--- Work required ---
Repeat word for word the opening stretch of the entries, from the first line through the line containing "Cozy Black Winter".

──────── Records shown

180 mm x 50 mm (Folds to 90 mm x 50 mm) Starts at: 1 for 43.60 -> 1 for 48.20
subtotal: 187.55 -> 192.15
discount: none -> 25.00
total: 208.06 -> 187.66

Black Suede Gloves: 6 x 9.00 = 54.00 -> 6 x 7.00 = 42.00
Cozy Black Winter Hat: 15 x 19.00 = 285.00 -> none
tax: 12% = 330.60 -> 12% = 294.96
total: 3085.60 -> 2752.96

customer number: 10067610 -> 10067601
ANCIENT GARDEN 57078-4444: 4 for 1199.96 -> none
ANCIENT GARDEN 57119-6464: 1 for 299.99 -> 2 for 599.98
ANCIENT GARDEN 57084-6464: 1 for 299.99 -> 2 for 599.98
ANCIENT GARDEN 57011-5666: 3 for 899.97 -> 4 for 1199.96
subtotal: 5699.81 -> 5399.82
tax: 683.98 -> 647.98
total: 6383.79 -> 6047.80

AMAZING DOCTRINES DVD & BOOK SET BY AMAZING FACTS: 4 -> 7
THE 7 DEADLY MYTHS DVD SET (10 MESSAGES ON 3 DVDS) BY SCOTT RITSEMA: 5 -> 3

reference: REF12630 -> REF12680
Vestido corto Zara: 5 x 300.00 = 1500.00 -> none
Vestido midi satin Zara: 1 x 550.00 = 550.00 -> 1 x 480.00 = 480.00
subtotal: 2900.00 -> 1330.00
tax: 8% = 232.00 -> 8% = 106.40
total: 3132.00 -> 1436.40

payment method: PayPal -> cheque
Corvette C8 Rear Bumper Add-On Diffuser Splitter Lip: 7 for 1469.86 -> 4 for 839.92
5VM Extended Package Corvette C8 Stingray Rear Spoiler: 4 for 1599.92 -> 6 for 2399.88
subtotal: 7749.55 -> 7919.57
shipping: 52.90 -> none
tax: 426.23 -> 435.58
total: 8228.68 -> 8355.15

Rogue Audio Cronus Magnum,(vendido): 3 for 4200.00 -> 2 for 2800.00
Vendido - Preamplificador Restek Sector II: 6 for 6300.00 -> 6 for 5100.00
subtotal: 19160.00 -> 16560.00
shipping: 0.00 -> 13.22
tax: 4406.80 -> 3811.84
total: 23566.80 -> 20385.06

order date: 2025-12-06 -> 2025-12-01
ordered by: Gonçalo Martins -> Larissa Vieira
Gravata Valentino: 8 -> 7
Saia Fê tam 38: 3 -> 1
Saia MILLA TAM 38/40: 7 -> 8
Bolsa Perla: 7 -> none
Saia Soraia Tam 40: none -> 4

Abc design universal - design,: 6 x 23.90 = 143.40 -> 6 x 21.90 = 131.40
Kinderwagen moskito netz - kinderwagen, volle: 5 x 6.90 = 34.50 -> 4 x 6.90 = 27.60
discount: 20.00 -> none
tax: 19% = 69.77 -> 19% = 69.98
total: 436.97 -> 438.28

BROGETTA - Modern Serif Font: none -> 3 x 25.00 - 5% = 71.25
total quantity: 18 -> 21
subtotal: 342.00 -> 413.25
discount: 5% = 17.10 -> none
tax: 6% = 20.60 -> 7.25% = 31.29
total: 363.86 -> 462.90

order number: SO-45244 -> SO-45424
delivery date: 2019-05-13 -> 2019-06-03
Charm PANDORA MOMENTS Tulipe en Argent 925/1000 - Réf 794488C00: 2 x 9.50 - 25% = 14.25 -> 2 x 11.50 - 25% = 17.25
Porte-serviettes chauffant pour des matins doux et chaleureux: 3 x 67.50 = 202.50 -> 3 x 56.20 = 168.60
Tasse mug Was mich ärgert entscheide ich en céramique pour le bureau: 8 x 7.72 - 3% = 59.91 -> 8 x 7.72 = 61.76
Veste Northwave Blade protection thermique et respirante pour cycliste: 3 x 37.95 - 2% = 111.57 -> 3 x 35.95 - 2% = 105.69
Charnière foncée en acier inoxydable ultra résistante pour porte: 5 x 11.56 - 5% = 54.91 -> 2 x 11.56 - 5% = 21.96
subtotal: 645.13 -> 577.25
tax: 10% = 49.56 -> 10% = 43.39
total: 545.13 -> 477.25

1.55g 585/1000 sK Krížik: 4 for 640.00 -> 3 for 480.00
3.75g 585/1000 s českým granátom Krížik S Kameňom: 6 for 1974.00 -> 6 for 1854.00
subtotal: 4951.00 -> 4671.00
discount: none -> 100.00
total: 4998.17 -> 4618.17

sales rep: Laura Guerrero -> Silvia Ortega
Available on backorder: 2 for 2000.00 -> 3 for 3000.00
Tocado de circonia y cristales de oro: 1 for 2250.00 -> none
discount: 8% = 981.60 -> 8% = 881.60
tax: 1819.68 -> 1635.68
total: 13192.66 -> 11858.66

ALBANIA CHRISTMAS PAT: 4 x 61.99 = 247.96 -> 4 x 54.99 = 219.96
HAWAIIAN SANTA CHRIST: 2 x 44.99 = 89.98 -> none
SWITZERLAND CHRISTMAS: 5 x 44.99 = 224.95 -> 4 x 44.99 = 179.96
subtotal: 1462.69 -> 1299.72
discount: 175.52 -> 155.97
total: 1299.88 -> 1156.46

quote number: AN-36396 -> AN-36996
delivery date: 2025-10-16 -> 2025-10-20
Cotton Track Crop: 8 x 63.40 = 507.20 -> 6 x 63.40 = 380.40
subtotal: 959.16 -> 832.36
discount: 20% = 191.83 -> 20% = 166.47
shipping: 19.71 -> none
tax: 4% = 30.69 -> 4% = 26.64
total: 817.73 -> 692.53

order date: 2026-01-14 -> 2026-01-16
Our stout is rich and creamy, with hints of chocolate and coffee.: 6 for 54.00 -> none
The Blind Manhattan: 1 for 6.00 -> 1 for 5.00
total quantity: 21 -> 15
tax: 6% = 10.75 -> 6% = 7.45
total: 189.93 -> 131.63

────────────────

--- Result ---
180 mm x 50 mm (Folds to 90 mm x 50 mm) Starts at: 1 for 43.60 -> 1 for 48.20
subtotal: 187.55 -> 192.15
discount: none -> 25.00
total: 208.06 -> 187.66

Black Suede Gloves: 6 x 9.00 = 54.00 -> 6 x 7.00 = 42.00
Cozy Black Winter Hat: 15 x 19.00 = 285.00 -> none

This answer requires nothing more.